THE PROBLEM: Look for the word "Ordem" in the entries below, then copy every line that has it.

EXTRACTED INFORMATION Block Start

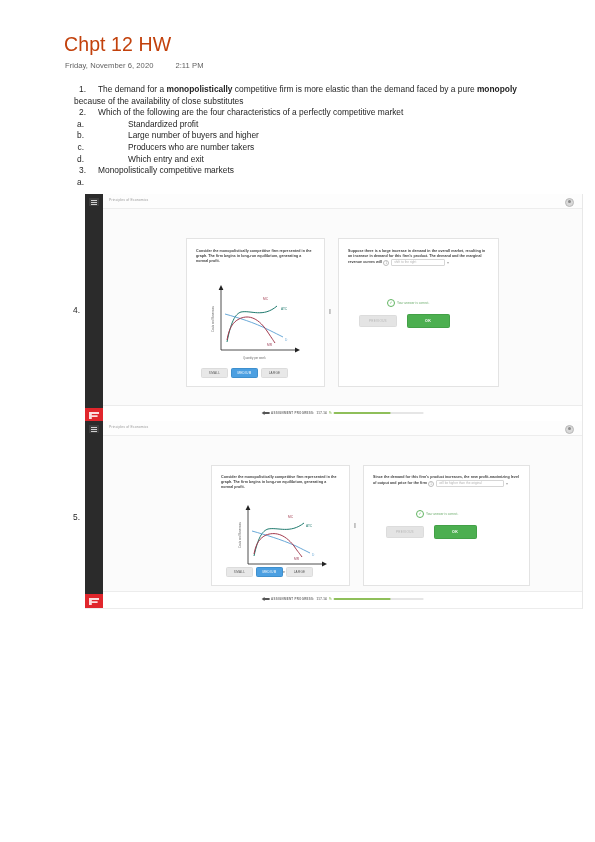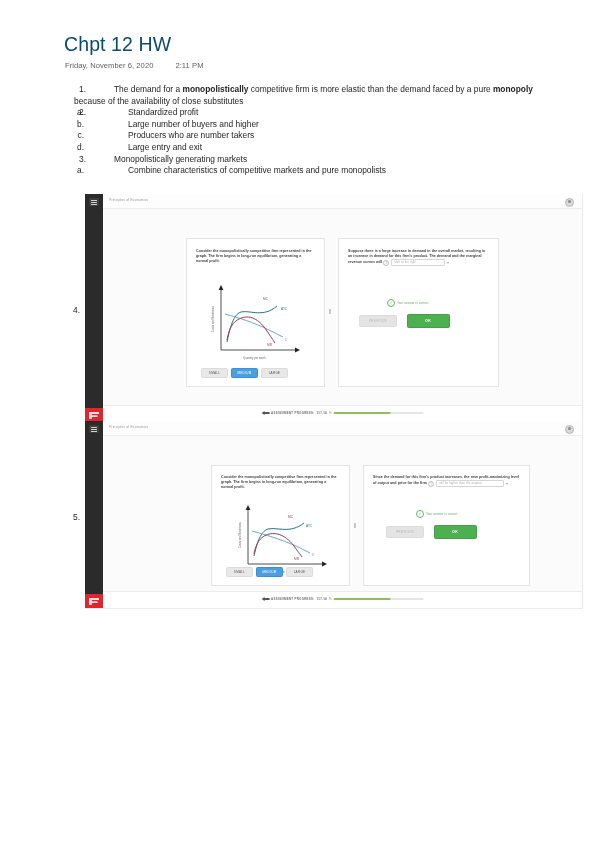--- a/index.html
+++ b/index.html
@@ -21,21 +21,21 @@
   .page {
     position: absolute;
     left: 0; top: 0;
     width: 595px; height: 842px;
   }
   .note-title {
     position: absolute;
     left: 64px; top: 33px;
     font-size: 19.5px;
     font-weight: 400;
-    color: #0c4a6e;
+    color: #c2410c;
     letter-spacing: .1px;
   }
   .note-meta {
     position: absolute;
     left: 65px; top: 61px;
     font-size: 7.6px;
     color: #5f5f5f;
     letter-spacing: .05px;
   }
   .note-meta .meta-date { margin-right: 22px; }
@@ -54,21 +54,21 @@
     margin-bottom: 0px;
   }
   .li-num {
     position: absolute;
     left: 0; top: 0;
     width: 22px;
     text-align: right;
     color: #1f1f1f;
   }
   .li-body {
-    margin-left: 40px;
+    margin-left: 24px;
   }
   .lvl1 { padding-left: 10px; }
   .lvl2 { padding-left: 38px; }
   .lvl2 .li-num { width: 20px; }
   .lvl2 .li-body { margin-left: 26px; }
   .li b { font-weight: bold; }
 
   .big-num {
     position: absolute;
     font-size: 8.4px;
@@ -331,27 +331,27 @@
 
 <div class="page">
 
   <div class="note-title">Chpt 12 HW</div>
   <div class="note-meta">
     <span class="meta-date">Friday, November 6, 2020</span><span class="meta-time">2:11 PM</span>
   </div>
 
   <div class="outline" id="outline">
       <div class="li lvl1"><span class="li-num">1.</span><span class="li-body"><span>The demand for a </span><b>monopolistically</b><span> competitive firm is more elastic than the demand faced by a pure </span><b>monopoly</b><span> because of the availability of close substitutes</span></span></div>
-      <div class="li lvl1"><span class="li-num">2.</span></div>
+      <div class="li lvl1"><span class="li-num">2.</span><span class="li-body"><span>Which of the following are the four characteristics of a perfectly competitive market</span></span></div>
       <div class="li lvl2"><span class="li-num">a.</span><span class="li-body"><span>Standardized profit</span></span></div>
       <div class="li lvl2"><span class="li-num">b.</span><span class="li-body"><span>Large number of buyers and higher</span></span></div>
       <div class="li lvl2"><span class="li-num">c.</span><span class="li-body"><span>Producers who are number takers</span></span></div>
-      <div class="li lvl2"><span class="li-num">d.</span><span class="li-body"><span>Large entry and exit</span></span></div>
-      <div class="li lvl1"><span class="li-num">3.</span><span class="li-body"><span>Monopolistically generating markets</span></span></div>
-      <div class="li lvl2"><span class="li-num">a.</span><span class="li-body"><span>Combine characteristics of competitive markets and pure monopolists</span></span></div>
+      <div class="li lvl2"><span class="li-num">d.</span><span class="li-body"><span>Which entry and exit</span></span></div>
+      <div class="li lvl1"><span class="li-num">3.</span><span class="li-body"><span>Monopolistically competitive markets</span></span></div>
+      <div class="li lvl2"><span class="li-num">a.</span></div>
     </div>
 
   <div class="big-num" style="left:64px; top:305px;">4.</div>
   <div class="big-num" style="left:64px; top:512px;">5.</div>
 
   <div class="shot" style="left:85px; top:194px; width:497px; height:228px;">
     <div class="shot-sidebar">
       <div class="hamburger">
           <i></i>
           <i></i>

EXTRACTED INFORMATION Block End
EXTRACTED INFORMATION Block Start

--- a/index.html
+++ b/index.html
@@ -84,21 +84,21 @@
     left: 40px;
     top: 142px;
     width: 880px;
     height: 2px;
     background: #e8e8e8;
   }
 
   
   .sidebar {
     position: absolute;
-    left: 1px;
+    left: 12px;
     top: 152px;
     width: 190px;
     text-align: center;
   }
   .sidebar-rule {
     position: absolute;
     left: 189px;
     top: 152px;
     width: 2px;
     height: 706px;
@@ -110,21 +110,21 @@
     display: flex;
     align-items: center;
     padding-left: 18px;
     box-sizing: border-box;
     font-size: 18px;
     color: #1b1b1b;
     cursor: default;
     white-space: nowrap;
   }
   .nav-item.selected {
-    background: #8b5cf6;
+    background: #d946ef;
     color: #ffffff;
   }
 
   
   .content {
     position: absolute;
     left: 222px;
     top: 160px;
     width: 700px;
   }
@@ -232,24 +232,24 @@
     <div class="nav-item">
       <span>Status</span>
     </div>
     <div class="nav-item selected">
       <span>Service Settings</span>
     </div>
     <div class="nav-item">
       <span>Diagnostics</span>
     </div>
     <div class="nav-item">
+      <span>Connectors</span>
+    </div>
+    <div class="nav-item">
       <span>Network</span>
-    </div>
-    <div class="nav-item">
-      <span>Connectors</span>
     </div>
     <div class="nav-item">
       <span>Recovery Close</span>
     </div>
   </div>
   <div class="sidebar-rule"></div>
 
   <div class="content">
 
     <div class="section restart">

EXTRACTED INFORMATION Block End
EXTRACTED INFORMATION Block Start

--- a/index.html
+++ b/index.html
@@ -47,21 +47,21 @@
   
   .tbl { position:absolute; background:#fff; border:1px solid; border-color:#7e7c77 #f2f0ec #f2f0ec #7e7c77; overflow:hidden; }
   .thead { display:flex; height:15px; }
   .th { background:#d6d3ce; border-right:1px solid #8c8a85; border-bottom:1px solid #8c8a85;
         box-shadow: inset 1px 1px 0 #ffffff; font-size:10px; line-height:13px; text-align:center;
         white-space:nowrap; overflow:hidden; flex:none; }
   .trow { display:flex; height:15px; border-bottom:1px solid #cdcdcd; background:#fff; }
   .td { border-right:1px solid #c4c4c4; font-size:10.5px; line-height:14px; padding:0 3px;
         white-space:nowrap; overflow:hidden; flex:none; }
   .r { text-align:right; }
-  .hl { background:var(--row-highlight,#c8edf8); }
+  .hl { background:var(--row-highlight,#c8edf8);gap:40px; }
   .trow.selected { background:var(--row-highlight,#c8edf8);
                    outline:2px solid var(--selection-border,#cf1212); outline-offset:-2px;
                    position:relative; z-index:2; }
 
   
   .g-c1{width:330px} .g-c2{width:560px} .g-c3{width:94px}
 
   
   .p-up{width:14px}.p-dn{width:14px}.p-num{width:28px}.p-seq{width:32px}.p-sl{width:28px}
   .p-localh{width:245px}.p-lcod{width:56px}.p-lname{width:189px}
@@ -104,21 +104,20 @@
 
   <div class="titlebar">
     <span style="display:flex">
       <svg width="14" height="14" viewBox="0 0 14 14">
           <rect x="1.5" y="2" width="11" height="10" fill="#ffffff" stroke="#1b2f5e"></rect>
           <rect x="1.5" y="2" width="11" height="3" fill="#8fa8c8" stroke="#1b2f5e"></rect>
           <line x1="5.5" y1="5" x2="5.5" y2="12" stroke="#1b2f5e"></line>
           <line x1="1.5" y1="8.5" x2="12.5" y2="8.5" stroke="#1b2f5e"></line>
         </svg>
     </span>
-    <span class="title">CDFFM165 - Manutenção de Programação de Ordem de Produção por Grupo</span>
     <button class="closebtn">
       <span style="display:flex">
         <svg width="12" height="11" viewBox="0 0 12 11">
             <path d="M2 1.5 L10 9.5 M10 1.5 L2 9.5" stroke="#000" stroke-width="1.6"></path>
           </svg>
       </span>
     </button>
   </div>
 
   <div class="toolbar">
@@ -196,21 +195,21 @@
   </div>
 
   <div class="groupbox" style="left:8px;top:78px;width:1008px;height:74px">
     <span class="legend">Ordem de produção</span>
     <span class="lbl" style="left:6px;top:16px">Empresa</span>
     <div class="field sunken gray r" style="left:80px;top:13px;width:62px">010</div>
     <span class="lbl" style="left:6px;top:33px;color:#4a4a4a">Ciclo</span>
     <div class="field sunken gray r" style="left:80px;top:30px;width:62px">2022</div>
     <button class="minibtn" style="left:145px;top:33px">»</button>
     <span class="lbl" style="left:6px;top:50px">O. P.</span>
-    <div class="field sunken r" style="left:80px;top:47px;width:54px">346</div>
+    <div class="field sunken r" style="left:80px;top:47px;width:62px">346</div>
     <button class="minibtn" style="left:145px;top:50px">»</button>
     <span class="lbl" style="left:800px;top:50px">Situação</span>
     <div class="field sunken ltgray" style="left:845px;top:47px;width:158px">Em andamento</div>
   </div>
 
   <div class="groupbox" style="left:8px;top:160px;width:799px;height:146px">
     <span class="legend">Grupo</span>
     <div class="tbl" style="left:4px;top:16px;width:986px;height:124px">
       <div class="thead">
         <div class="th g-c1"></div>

EXTRACTED INFORMATION Block End

SOLUTION TO THIS EXERCISE:
-    <span class="title">CDFFM165 - Manutenção de Programação de Ordem de Produção por Grupo</span>
     <span class="legend">Ordem de produção</span>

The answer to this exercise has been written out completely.